- Supplied data -
'''
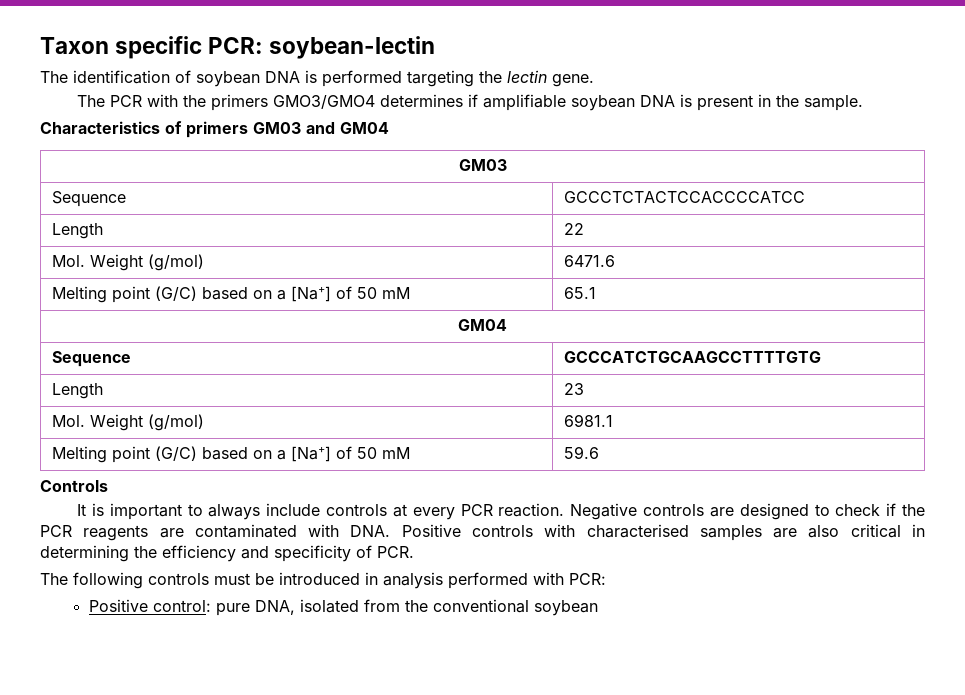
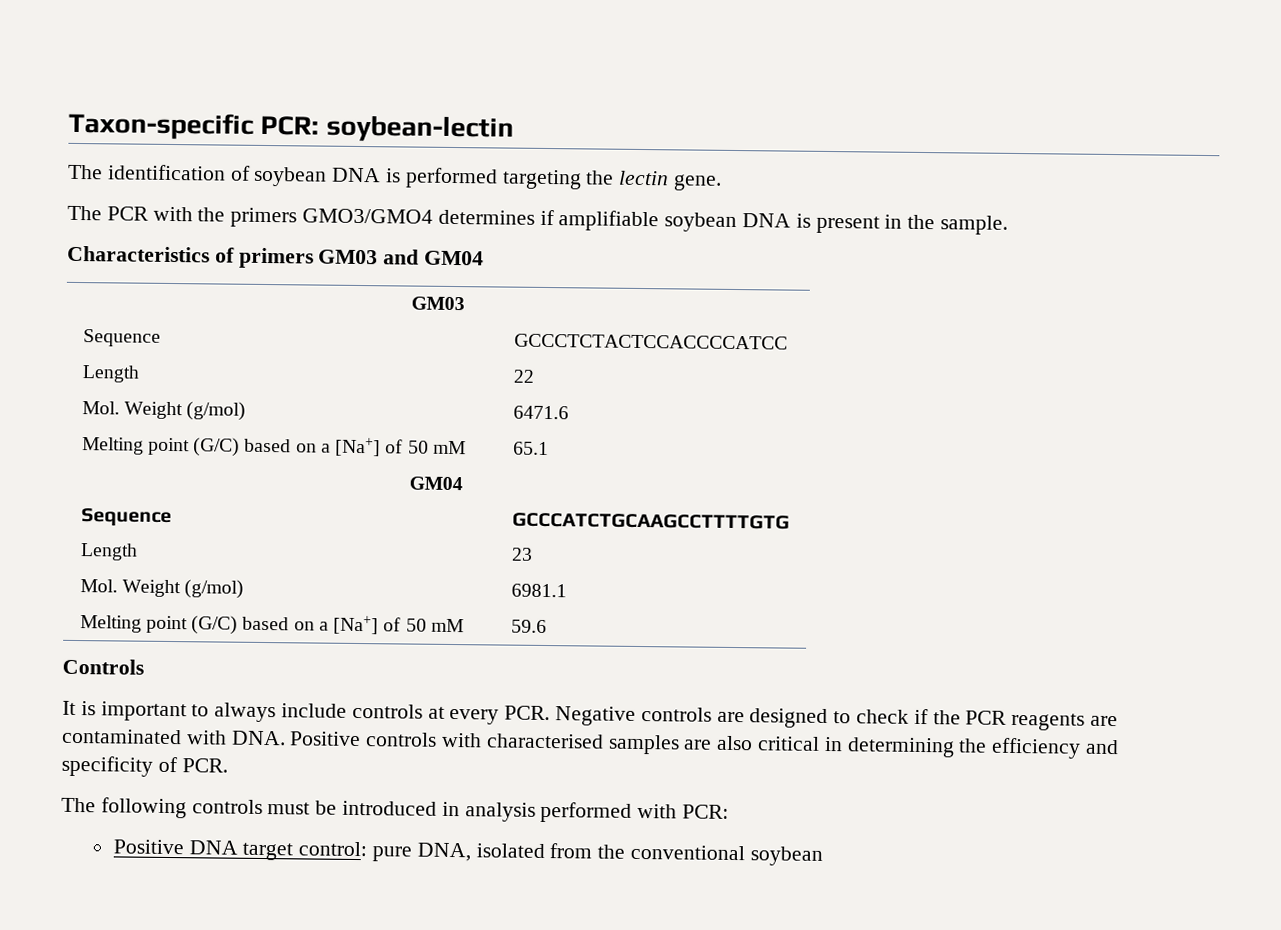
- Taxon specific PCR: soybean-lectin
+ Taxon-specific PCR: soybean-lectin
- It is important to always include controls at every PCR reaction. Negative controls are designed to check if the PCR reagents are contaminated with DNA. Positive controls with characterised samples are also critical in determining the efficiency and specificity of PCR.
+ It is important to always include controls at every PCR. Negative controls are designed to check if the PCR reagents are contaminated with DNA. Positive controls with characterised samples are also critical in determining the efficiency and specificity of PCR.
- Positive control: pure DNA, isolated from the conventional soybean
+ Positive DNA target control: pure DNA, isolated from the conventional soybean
'''
'''
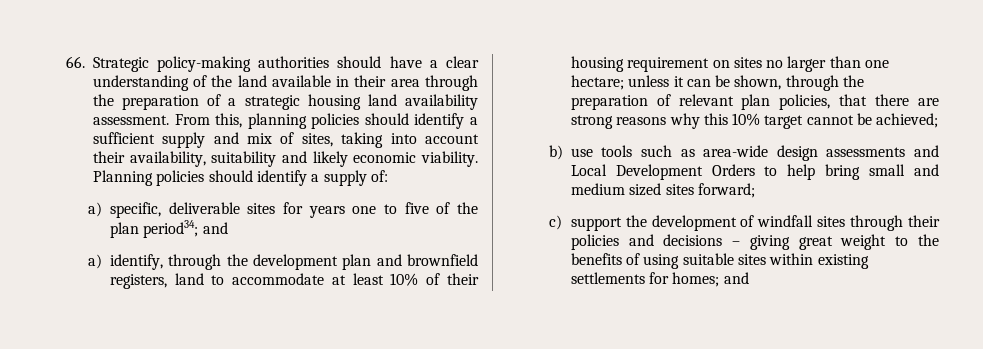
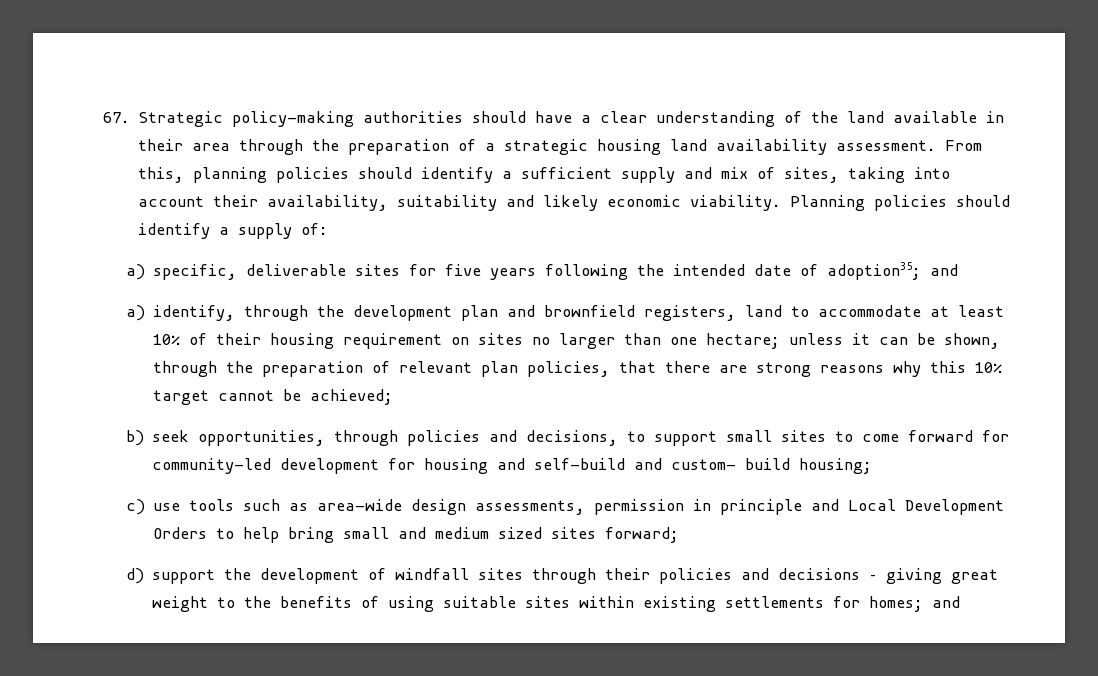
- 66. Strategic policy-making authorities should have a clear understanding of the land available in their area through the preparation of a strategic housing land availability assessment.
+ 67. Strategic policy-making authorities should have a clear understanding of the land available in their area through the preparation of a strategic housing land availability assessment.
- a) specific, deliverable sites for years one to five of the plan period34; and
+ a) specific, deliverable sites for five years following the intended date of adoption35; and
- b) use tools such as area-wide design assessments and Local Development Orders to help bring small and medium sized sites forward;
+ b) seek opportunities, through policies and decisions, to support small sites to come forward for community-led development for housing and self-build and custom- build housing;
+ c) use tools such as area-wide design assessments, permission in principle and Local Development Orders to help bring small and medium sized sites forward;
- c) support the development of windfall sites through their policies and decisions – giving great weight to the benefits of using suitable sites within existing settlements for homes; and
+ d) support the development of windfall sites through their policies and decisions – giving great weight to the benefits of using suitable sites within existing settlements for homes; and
'''
'''
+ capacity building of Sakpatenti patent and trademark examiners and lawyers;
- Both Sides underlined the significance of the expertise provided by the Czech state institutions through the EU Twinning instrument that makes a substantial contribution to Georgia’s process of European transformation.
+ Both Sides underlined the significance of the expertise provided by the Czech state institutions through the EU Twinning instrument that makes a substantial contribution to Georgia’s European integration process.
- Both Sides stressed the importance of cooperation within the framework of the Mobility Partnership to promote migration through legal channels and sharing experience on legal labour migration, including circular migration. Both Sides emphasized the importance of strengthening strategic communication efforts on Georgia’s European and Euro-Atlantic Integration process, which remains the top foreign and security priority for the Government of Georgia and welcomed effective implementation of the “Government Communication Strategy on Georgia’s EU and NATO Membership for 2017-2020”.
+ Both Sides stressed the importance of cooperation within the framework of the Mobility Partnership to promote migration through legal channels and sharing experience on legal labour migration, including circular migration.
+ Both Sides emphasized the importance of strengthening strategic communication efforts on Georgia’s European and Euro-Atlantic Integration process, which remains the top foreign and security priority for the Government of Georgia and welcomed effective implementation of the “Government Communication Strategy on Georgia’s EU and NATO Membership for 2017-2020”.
'''
- Task details -
The entries above hold the needed span. Transcribe exactly the lines from the one with "- Taxon specific PCR: soybean-lectin" to the one with "Taxon-specific PCR: soybean-lectin", both included.

- Answer area -
- Taxon specific PCR: soybean-lectin
+ Taxon-specific PCR: soybean-lectin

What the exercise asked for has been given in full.